The little voices inside my head are arguing again.
One, the voice of caution, reason and respectability, tells me "Don't do
it."
The other, the voice of rebellion and, ironically, acceptance, is shouting
"It's a free country; ****them if they can't handle it!"
I look at my bed where two jogging outfits are assembled.
The first outfit, supported by the first voice in my head, is a blue sweat
shirt, gray sweat pants and tan sneakers.
The second outfit, championed by the second voice in my head, consists of
a pink textured tunic hoodie , and a pair of cream colored sweats
with white athletic shoes with pink striping.
I look at myself in the mirror. Under my bare midriff pajamas I already
have on a pair of bikini panties and a sports bra. My long hair is up in a
scrunchie, and still all "bed-headed".
I know I don't really look all that attractive, either as a man or as a
woman. Contrary to all the fantasy stories I read, the fact is that, while I
want to be a woman, it's so difficult for me to pass as one.
My neighbors don't know, as I have been very careful to keep this side of
"me" from the public eye, but the older I get the more I realize that I
need to live for myself and not for the benefit of others.
I don't want to join the martyrs in the war toward freedom, equality,
safety and tolerance that we shouldn't even have to fight in the "freest"
country in the world.
I look at the pink and white set longingly as I give in to the fear and
the voice of reason, and put on the guy's outfit.
I salve my feminine side by putting on some lipstick that cannot be
detected from more than three feet away, my one consolation.
I so yearn for the day that I feel safe enough to listen to the other
voice, the kinder, gentler one crying softly now, and embrace myself
wholly and completely... and be accepted for whom and what I am, not what
others expect me to be so they can feel comfortable in the prisons of
their own limited worldview.
----------------------------------------

I hope & pray that anyone who feels the same way as this dear writer, can find their truth & find their path to discovering their true self & lead a happy & fulfilling life.
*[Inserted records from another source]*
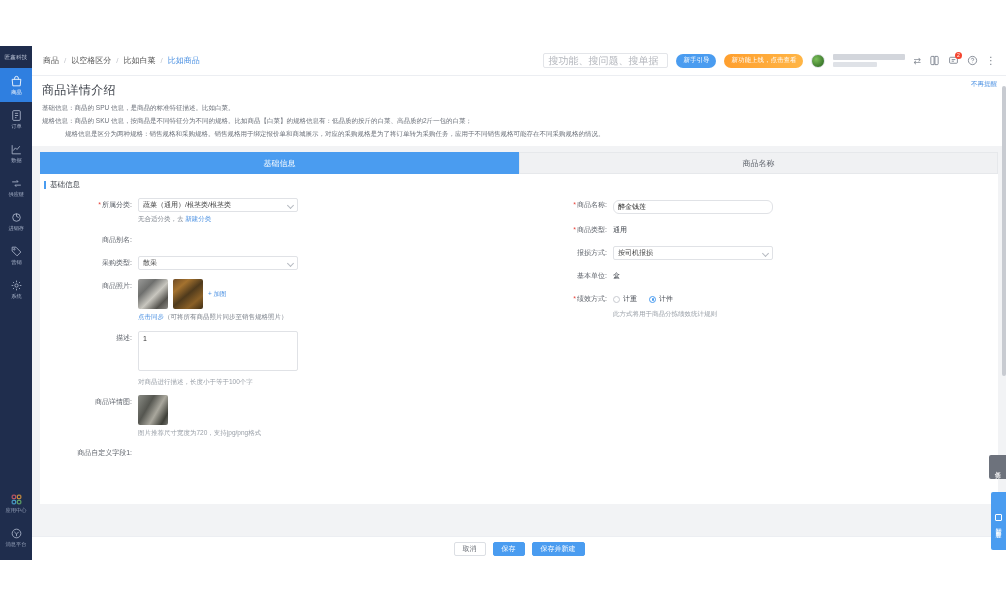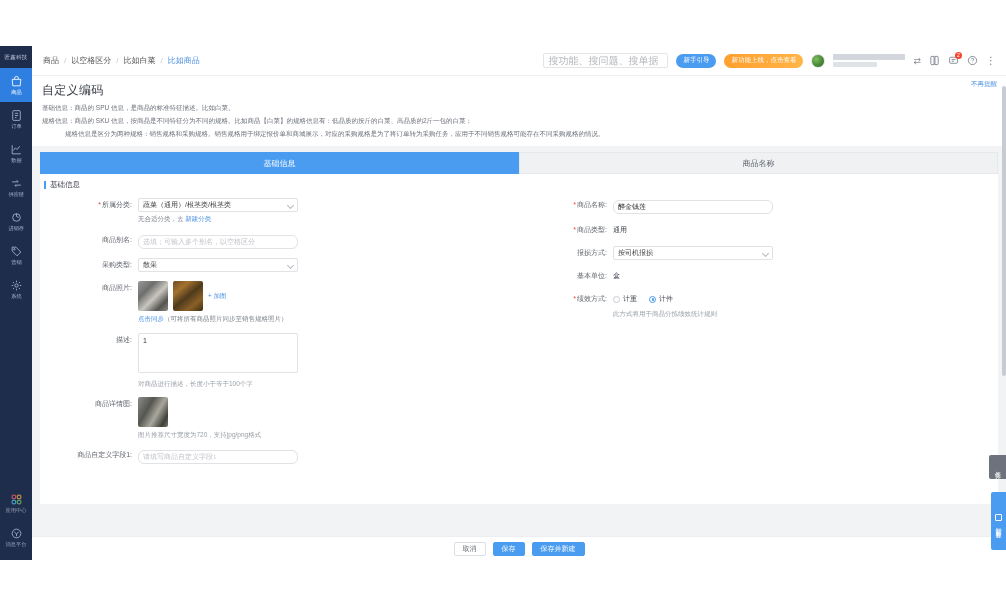"自定义编码" div.page-title { text: 自定义编码 -> 商品详情介绍 }
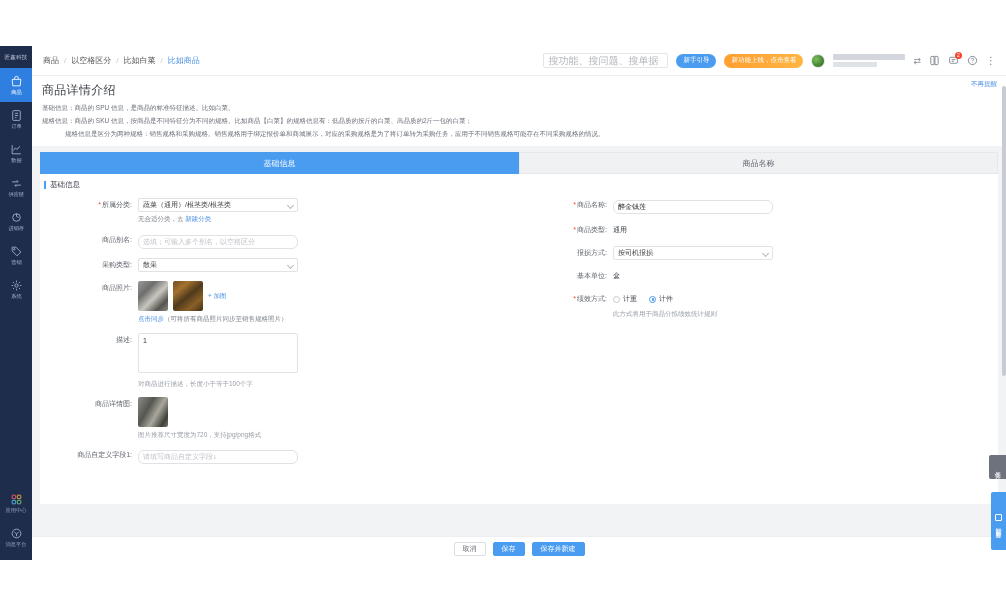"选填；可输入多个别名，以空格区分" div.fctl { html: <div> <input> </div> -> none }
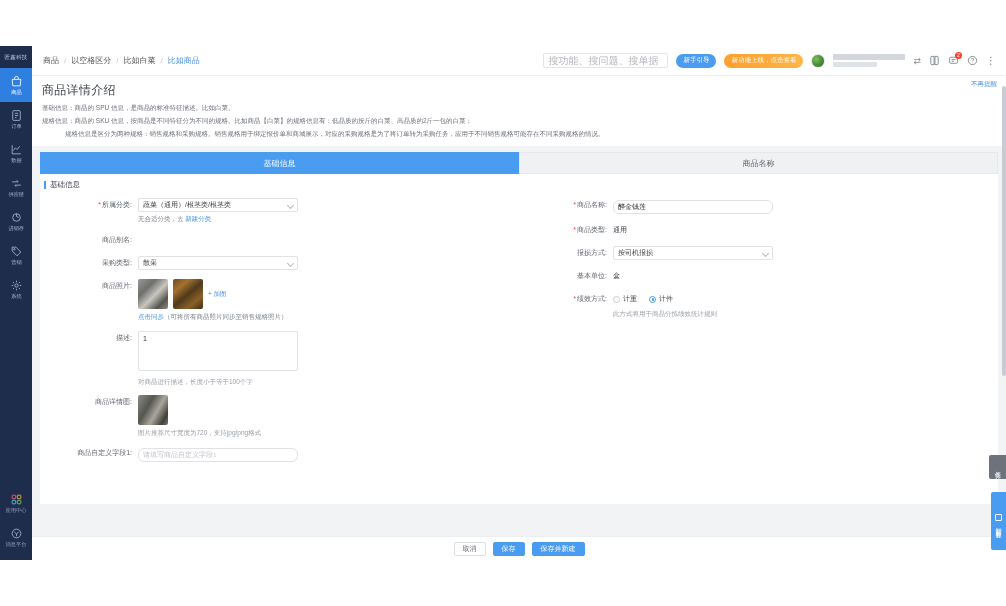"请填写商品自定义字段1" div.fctl { html: <div> <input> </div> -> none }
I have found the book "Feel the force & do it anyway" by Frances Jeffers to be of great help to me & would thoroughly recommend it to anyone who is troubled by fear & indecision.

Love
Debbie

2 comments:

Debbie K said...

Listening to your soul not your mind is for me, the biggest challenge in my life.

fineartist said...

I had never read a walk in the park before and it is poignant and so full of lending understanding. Thank you Debbie, xx.